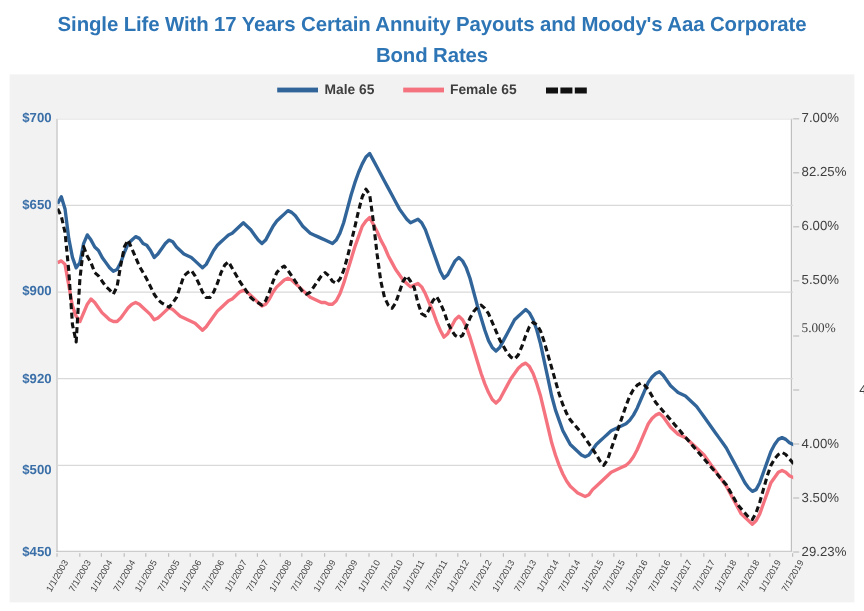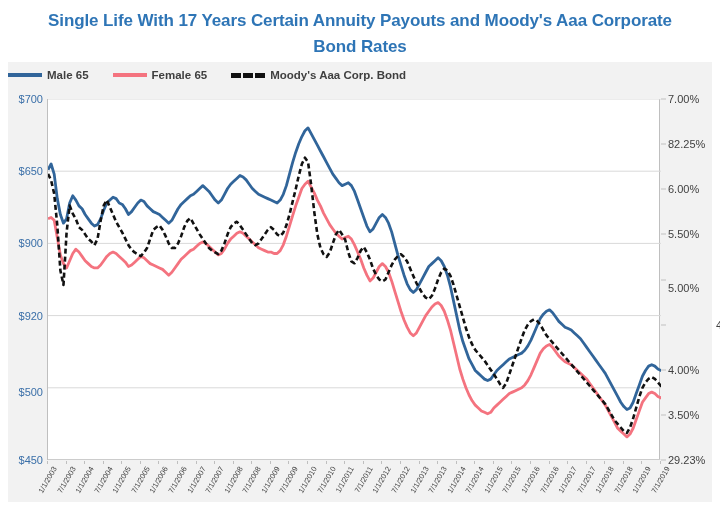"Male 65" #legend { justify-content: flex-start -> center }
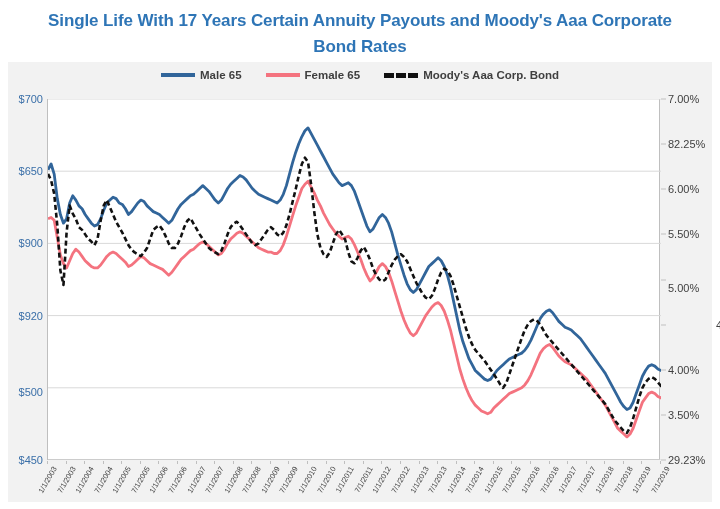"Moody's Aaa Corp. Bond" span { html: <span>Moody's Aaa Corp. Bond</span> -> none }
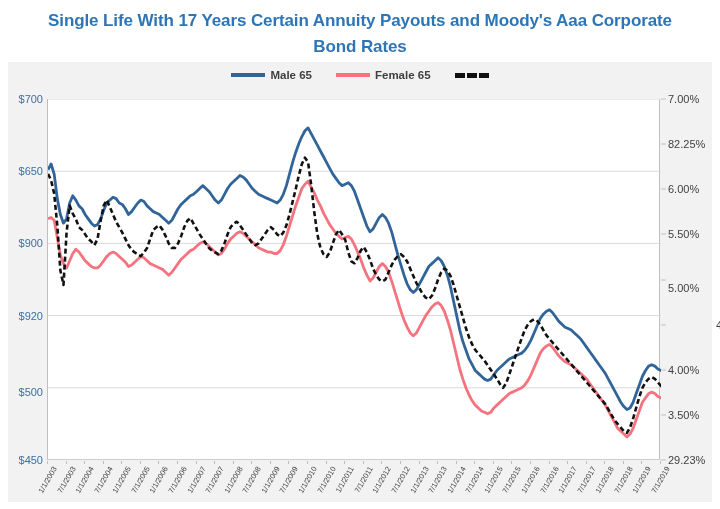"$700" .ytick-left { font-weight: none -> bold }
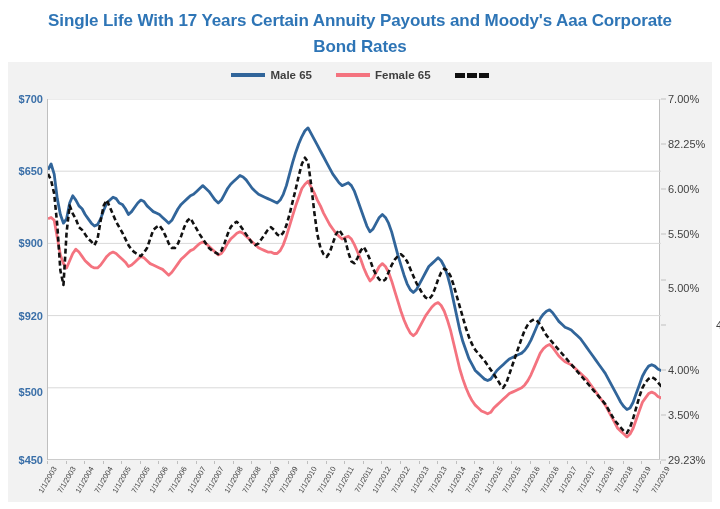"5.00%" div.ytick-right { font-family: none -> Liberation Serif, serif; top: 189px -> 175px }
◇ ◇ ◇ ◇ ◇ ◇ ◇
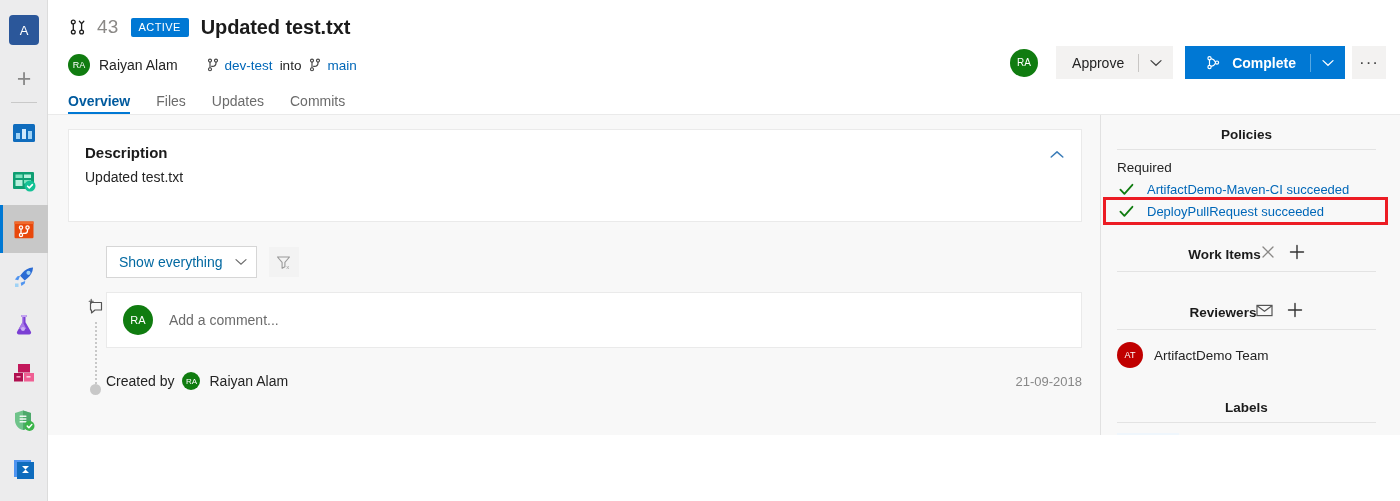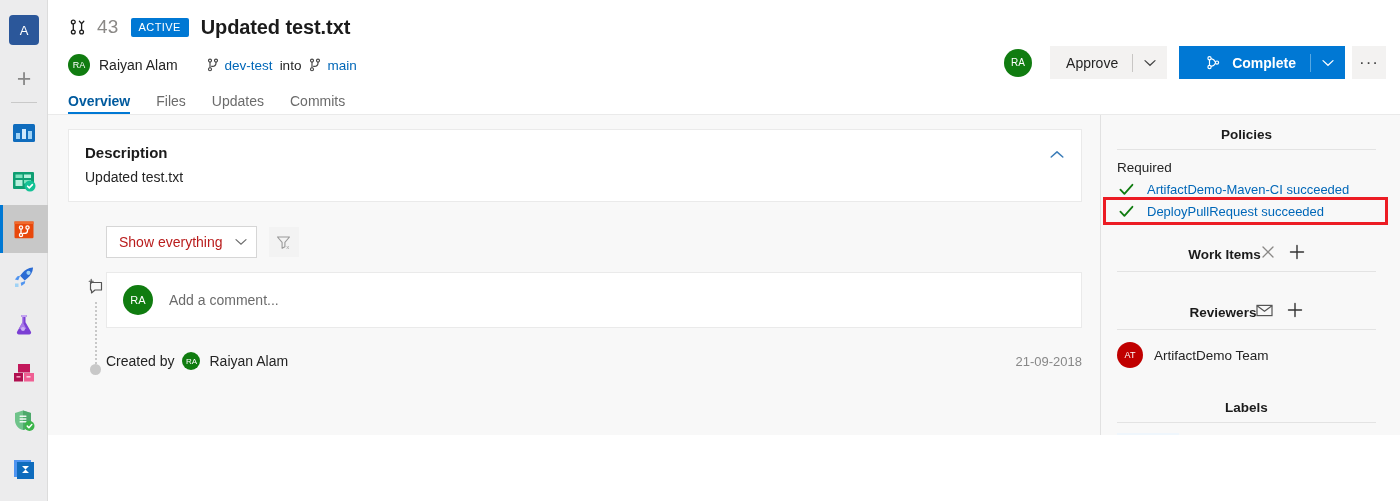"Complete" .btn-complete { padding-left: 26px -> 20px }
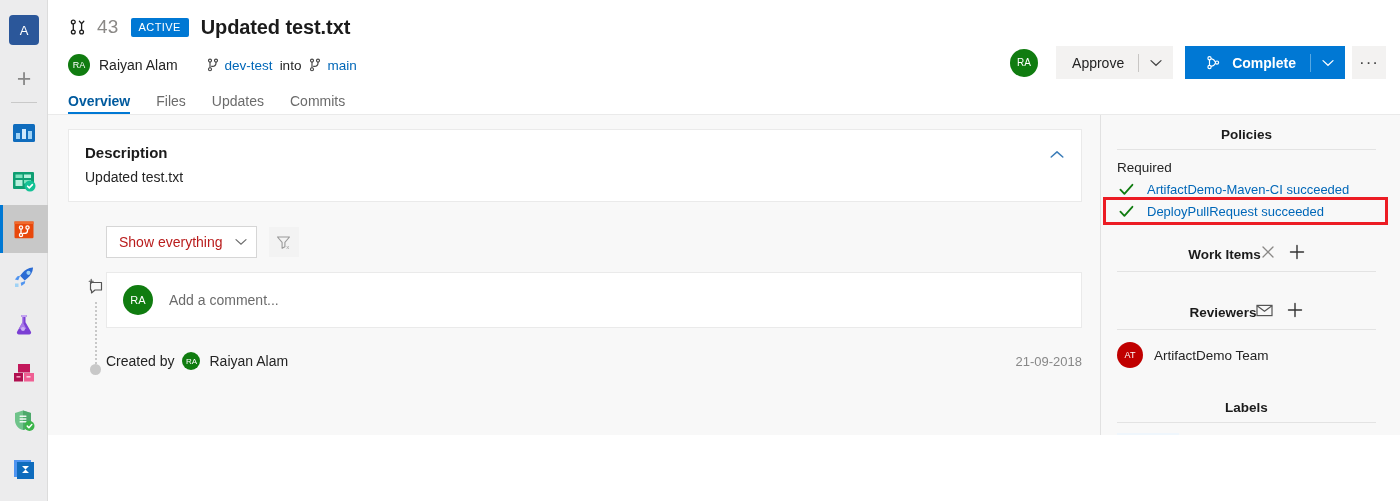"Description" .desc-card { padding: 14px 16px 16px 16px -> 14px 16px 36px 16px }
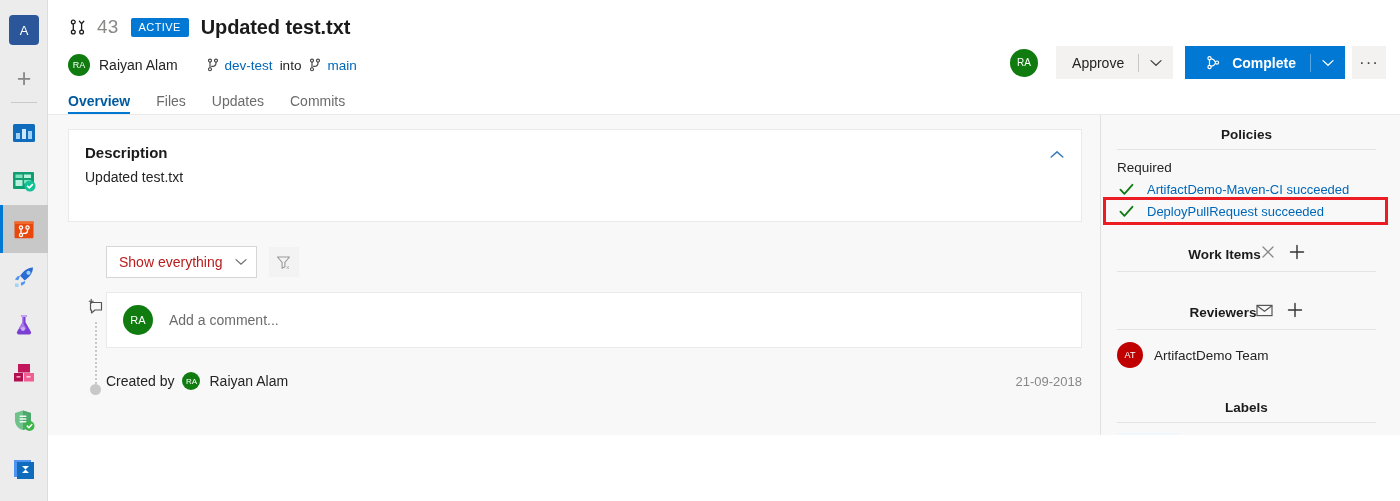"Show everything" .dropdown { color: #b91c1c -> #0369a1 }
◇ ◇ ◇ ◇ ◇ ◇ ◇
= Goal of the exercise =
Copy word for word the span of the records above that begins at the line with "padding: 14px 16px" and ends at the line with "color: #b91c1c ->", including those two lines but not the pictures.

= Exercise answer =
"Description" .desc-card { padding: 14px 16px 16px 16px -> 14px 16px 36px 16px }
"Show everything" .dropdown { color: #b91c1c -> #0369a1 }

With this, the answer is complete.